____ Provided records
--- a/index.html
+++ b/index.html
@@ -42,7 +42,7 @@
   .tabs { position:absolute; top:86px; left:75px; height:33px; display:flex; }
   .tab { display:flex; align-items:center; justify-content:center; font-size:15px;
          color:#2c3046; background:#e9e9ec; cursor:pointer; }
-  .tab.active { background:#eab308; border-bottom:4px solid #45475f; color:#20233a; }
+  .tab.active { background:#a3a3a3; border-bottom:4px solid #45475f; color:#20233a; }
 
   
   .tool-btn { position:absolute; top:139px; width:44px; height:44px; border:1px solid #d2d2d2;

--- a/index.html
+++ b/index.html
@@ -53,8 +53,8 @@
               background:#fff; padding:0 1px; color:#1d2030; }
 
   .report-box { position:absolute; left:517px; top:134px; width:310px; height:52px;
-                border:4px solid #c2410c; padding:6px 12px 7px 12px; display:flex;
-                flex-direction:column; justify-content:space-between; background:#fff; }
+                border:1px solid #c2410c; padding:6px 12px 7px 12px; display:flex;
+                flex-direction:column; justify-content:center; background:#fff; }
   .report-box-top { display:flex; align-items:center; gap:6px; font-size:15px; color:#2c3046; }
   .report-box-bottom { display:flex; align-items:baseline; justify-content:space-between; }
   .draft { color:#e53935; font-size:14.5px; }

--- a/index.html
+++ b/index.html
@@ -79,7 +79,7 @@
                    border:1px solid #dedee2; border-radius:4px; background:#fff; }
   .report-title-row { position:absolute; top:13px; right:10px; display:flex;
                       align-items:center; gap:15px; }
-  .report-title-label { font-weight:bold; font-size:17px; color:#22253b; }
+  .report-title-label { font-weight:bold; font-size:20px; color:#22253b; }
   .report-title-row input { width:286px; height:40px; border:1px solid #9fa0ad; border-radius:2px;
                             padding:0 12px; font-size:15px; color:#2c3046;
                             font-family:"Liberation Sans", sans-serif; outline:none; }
________
____ Provided records
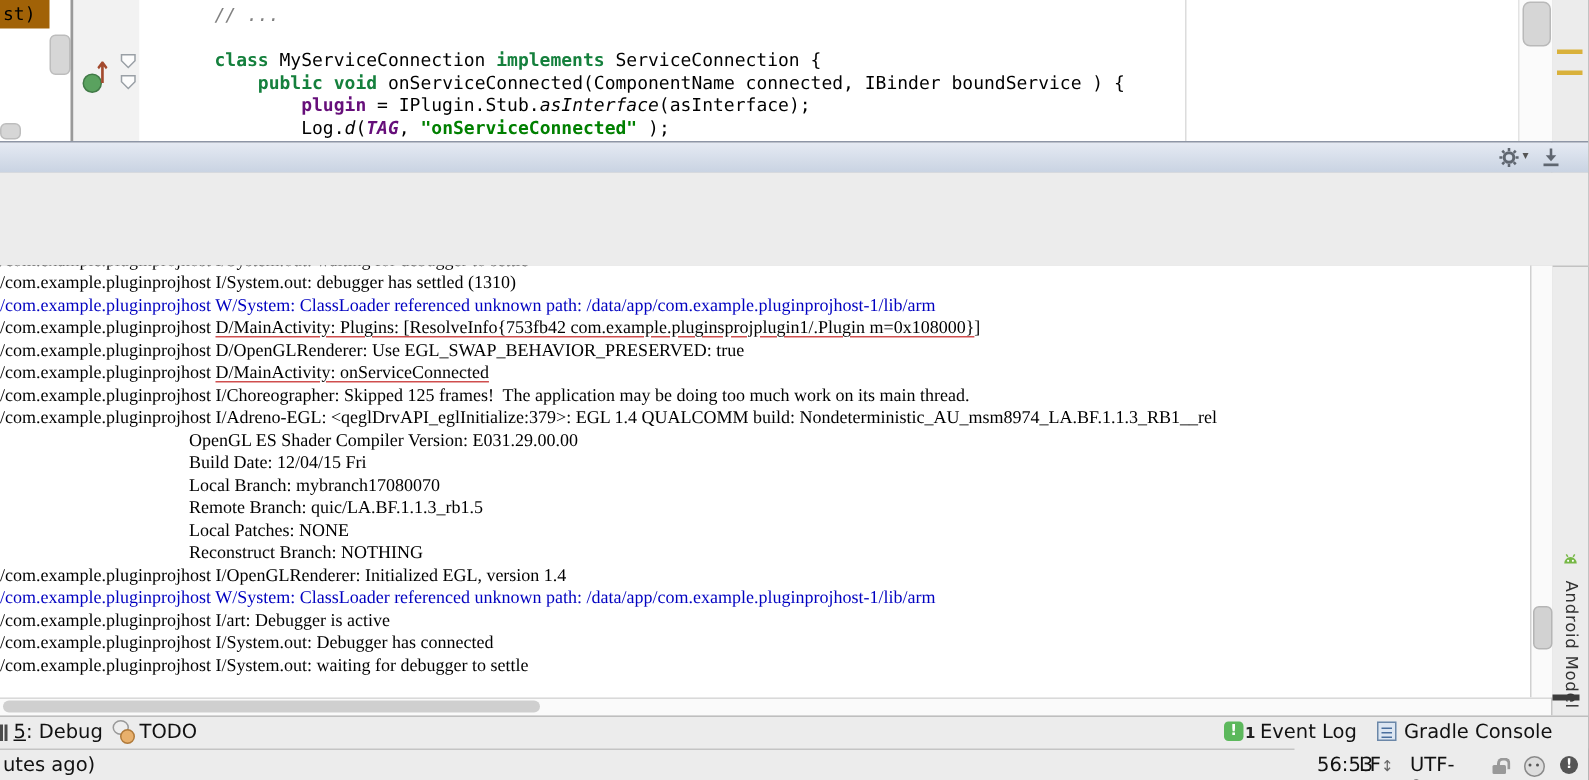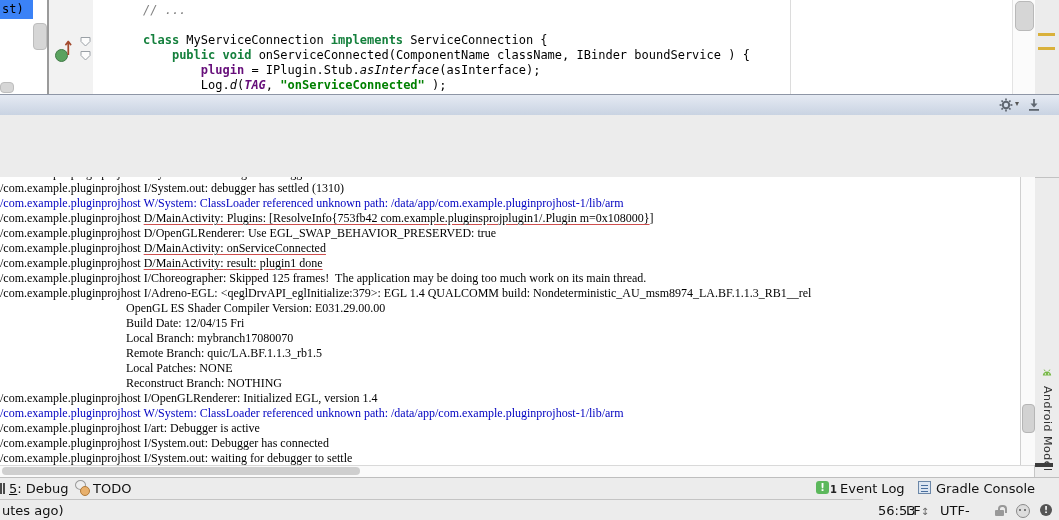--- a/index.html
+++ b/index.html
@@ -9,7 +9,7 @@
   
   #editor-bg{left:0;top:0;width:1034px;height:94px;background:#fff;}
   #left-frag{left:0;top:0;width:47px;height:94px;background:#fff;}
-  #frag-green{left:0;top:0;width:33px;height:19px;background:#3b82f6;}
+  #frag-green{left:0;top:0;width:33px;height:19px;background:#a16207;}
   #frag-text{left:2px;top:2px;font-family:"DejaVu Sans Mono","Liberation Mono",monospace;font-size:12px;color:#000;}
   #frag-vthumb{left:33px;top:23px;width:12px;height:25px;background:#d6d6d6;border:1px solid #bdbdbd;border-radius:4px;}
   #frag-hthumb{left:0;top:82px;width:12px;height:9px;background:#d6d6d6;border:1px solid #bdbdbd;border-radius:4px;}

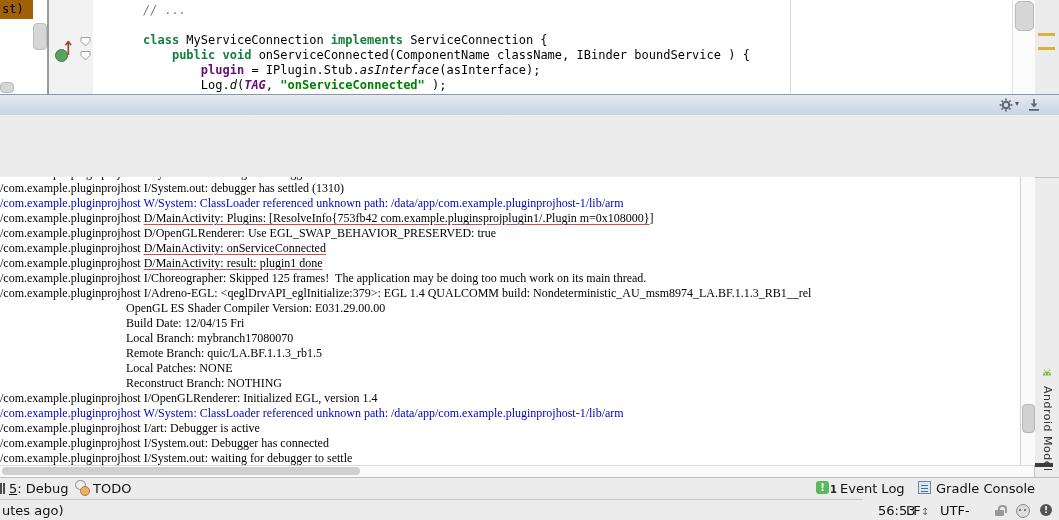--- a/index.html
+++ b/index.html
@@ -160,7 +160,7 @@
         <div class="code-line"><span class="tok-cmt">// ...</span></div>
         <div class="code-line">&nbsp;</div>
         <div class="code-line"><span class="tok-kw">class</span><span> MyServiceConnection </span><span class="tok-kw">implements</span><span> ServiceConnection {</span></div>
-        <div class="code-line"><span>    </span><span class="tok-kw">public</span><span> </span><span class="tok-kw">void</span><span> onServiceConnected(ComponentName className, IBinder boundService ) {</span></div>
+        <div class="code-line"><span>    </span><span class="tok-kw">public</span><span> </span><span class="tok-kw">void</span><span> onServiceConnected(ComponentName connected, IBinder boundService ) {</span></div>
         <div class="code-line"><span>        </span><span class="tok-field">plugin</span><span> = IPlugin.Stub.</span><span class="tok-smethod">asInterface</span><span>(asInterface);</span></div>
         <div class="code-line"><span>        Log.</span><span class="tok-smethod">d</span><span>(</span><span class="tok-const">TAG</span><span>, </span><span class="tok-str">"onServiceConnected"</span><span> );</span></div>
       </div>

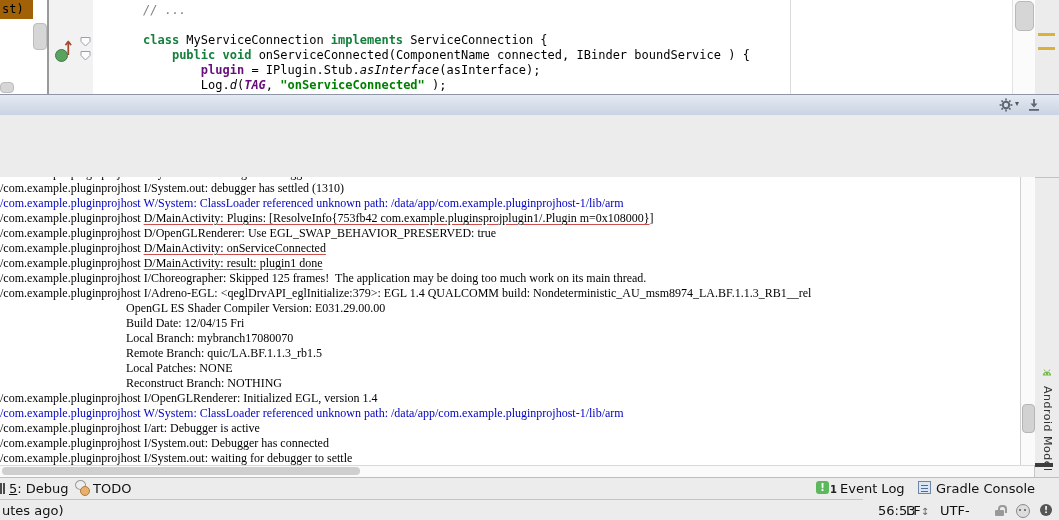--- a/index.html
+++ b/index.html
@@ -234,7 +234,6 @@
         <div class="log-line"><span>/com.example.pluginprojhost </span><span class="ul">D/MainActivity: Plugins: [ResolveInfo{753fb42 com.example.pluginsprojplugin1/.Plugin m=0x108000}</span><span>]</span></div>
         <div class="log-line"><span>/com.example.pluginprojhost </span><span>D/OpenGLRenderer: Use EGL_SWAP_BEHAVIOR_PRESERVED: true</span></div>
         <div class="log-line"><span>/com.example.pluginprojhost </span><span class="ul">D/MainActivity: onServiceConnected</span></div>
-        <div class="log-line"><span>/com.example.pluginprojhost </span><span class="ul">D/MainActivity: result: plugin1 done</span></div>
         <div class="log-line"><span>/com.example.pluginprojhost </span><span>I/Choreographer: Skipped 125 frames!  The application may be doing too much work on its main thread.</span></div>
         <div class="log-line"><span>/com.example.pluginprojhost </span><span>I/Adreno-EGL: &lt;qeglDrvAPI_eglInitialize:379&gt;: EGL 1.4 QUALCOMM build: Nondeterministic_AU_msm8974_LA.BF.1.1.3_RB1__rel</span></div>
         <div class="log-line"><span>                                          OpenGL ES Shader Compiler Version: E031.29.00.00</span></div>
________
→ **What you should do**: If a line contains the word "title", it counts; say how many such lines there are in the data above, and nothing else.

→ **Result for this exercise**: 4